Cloning of Caspase 9 in eukaryotic vector, investigation of its expression and functional assay in cell
Programmed cell death is a vital cellular process that is highly conserved in evolution. Apoptosis, as a common mode of programmed cell death, is disturbed in the most human malignancies and leads the resistance of cancers to current treatment strategies. Caspase 9 is a key protein in mitochondrial apoptosis. Activated Caspase 9 leads to activation of Caspase 3/7, initiating a caspase cascade and killing cell. In this study, Caspase 9 gene was cloned into pcDNA3.1(+) and its expression and function evaluated in cell.

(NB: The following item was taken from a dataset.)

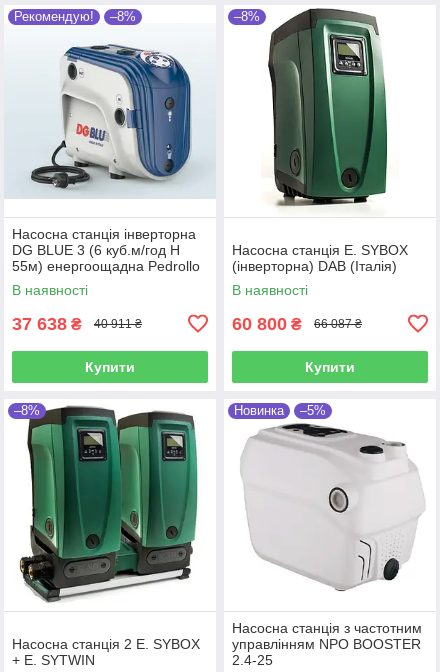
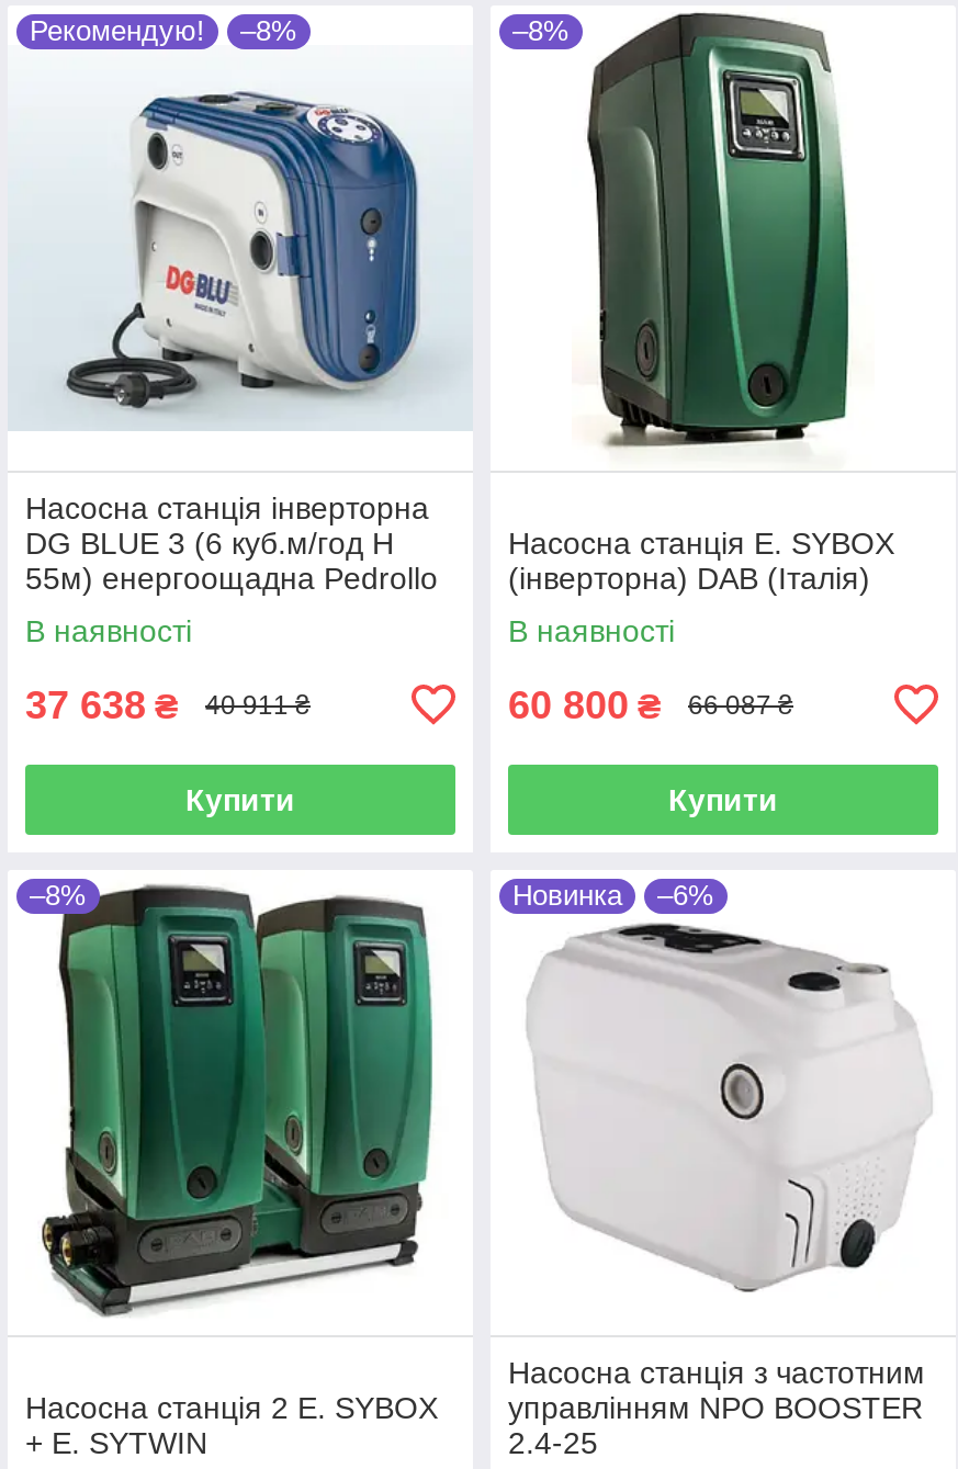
[234,403,326,418] Новинка –5% -> [512,878,714,911] Новинка –6%

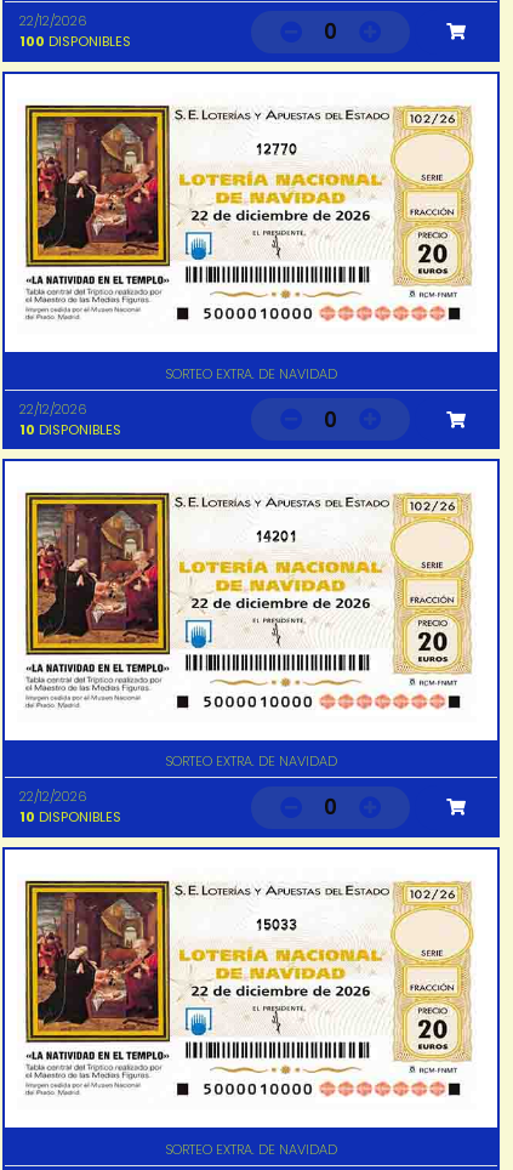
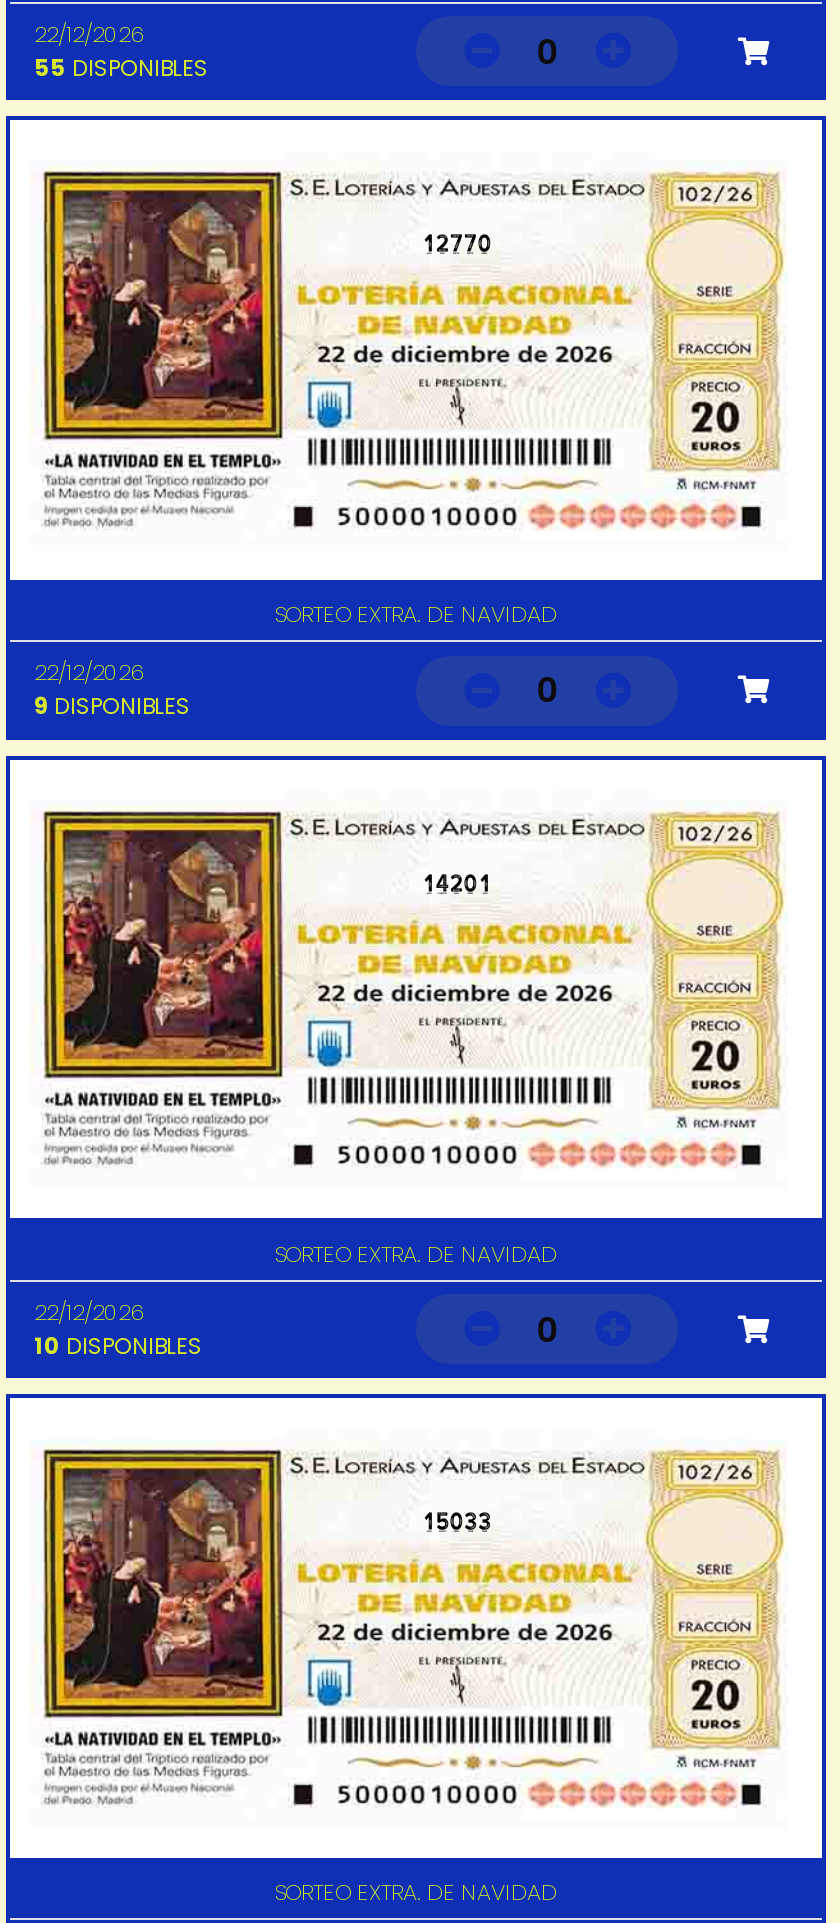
[19,32,131,51] 100 DISPONIBLES -> [34,52,208,84] 55 DISPONIBLES
[19,420,121,439] 10 DISPONIBLES -> [34,691,190,723] 9 DISPONIBLES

PCR amplification of Caspase 9 was performed by specific primers and ligated into pcDNA3.1(+) after double-digestion with KpnI and BamHI. After sequencing, pcDNA/Caspase 9 was transfected into SH-SY5Y cells and treated with doxorubicin. Caspase 9 function was determined by its effect on cell death level by trypan blue and PI staining, and Caspase 3 activity, and its expression in cells measured by western blotting.
Caspase 9 gene cloning was done and its expression in cell defined by western blot. Overexpression of Caspase 9 led to autoprocessing following homodimerization and induction of cell death and also increased cell sensitivity to doxorubicin treatment and declined cell viability.
The cloned Caspase 9 was functional in cell and enhanced apoptosis in the treated cells by doxorubicin through self-activation and subsequently amplification of Caspase 3 activation.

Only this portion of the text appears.